» **TASK GOAL**:
Only the pictures are to be dropped; return all other data below exactly.

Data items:

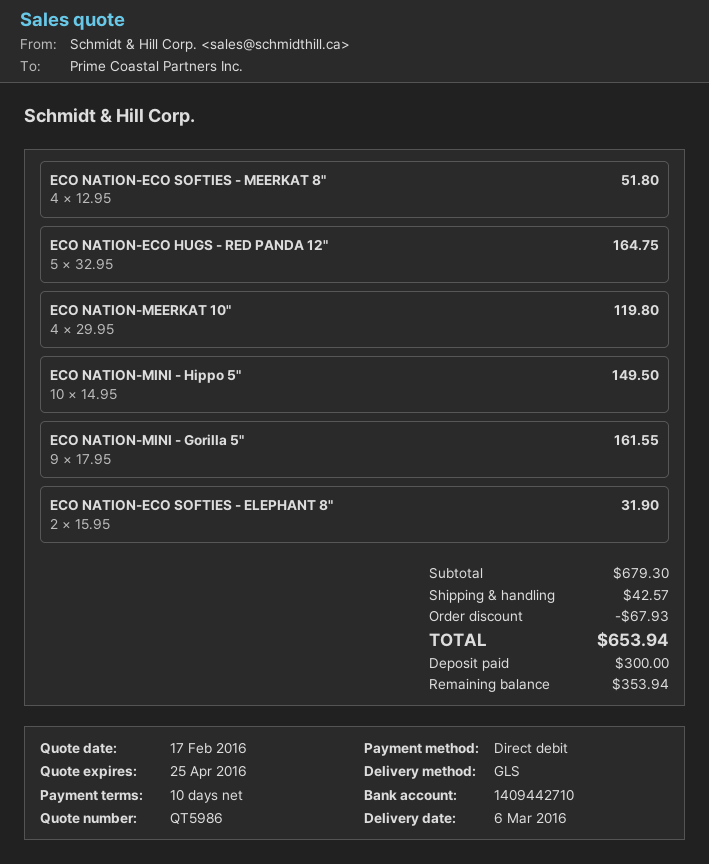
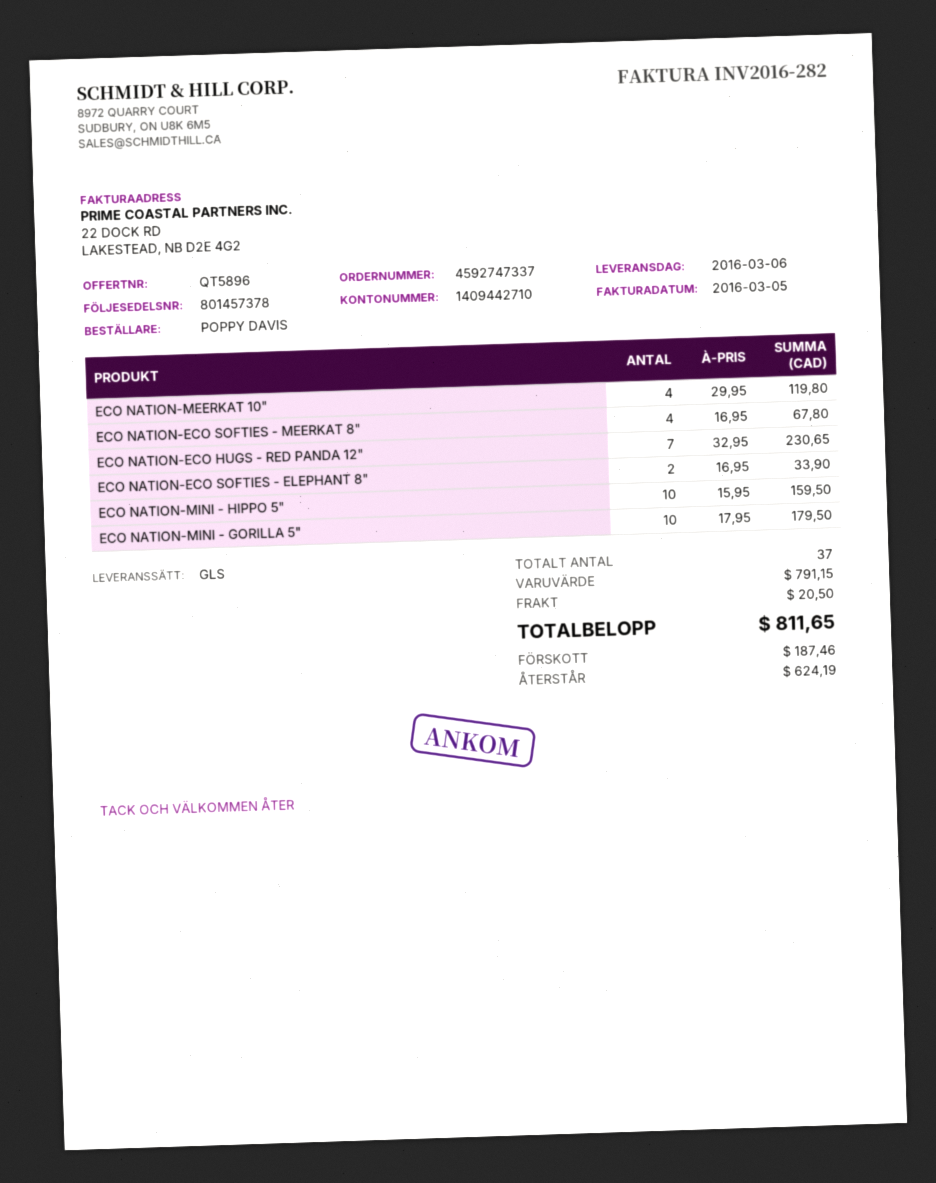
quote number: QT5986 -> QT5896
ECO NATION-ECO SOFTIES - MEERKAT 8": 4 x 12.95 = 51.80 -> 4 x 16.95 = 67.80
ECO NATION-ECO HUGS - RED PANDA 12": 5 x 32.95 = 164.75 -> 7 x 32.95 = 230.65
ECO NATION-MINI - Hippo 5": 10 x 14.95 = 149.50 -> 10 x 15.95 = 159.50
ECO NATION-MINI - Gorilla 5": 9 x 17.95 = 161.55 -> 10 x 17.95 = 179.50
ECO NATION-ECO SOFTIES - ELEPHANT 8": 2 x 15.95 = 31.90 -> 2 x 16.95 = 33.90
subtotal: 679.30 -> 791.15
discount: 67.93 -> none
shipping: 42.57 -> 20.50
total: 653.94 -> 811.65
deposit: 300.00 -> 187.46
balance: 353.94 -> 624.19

» **WRITTEN RESPONSE**:
quote number: QT5986 -> QT5896
ECO NATION-ECO SOFTIES - MEERKAT 8": 4 x 12.95 = 51.80 -> 4 x 16.95 = 67.80
ECO NATION-ECO HUGS - RED PANDA 12": 5 x 32.95 = 164.75 -> 7 x 32.95 = 230.65
ECO NATION-MINI - Hippo 5": 10 x 14.95 = 149.50 -> 10 x 15.95 = 159.50
ECO NATION-MINI - Gorilla 5": 9 x 17.95 = 161.55 -> 10 x 17.95 = 179.50
ECO NATION-ECO SOFTIES - ELEPHANT 8": 2 x 15.95 = 31.90 -> 2 x 16.95 = 33.90
subtotal: 679.30 -> 791.15
discount: 67.93 -> none
shipping: 42.57 -> 20.50
total: 653.94 -> 811.65
deposit: 300.00 -> 187.46
balance: 353.94 -> 624.19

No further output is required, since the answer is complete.